We have turned on anonymous read-only access for the Infrastructure space in Confluence. The permissions are currently quite permissive, with only a few "sensitive" pages having restricted access. Our goal is to allow other digital library developers to see what we're doing, with the understanding that information on the wiki is primarily intented for our internal use. The information may be outdated, in-progress, and often quite blunt. Nothing here has been cleaned up for "presentation" to the public.


Exports can take a long time. The export is automatically packaged into one large zip file, and deliverd to your web browser (this means you don't choose a destination directory until the export is actually complete). The page hierarchy will not be preserved.

When exporting, you can choose which pages will be included in the export. Links to pages that are included in the export will be converted into relative links. Links to pages that aren't included in the export will continue to point to the live Confluence page.

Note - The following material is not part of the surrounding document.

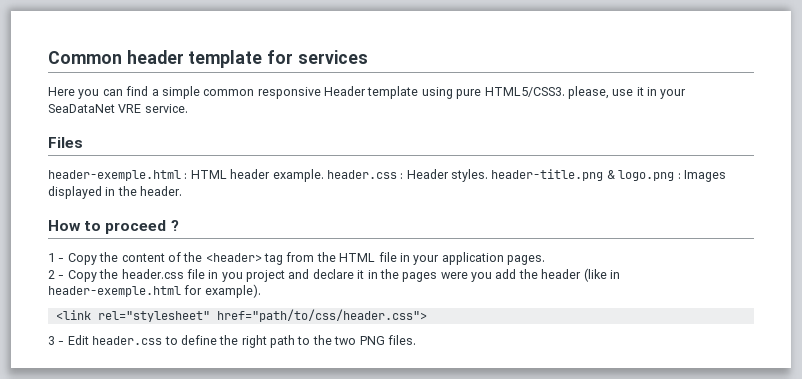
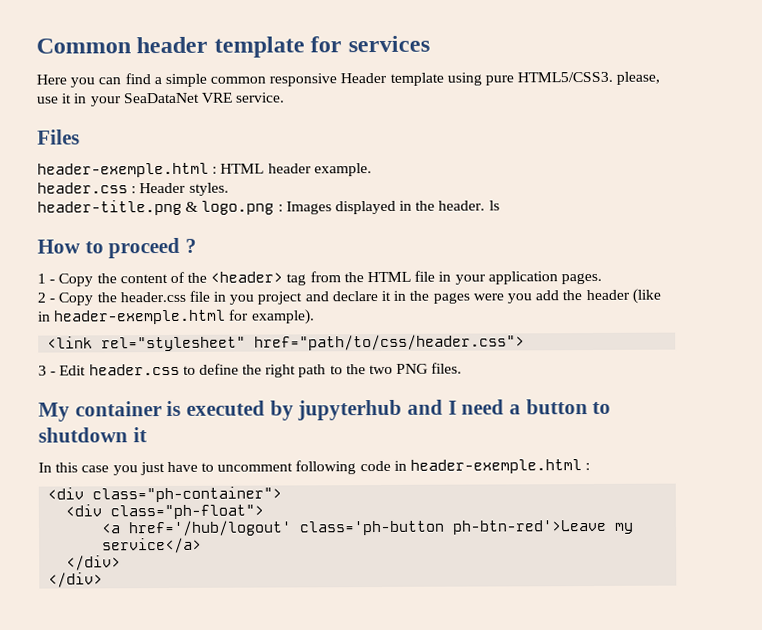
(324, 175) none -> (372, 170) //
(488, 175) none -> (229, 189) //
(183, 191) none -> [488,200,500,211] ls
(416, 340) none -> [38,399,612,422] [38,427,147,443] [38,459,591,476] [47,486,283,503] [65,504,265,520] [101,519,635,537] [102,537,203,554] [66,555,122,571] [48,572,104,588] // My container is executed by jupyterhub and I need a button to shutdown it // In this case you just have to uncomment following code in header-exemple.html : // <div class="ph-container"> // <div class="ph-float"> // <a href='/hub/logout' class='ph-button ph-btn-red'>Leave my service</a> // </div> // </div>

The default table-handling system in Confluence is awful, and anything more than the simplest table requires HTML coding (which many administrators don't want to enable). One possible alternative is the Content Formatting Macros plugin.

Including JIRA content

To include a list of JIRA issues in a Confluence page:

  1. In JIRA, perform a search, browse, or anything else that creates an "Issue Navigator" result screen.
  2. Near the top, you will see a set of viewing options that includes Browser, Printable, XML, Full Content, etc. Copy the URL of the "XML" link to a temporary location.
  3. In Confluence, add a macro that looks like {jiraissues:url=JIRA-URL&os_username=johnsmith&os_password=secret},
  4. In the macro, replace JIRA-URL with the URL copied from JIRA.
  5. In the macro, replace johnsmith and secret with a valid JIRA username/password. It is best to not use your own username/password, because anyone who can edit the Confluence page will be able to see it. It is better to use the "guest" username/password.

Task lists

Confluence's fancy "task list" objects, like {dynamictasklist:thingsToDo}, are a quick and easy way to organize tasks, but be careful with them. Anyone who can view the page may edit the lists. This includes anonymous users, if the page allows them.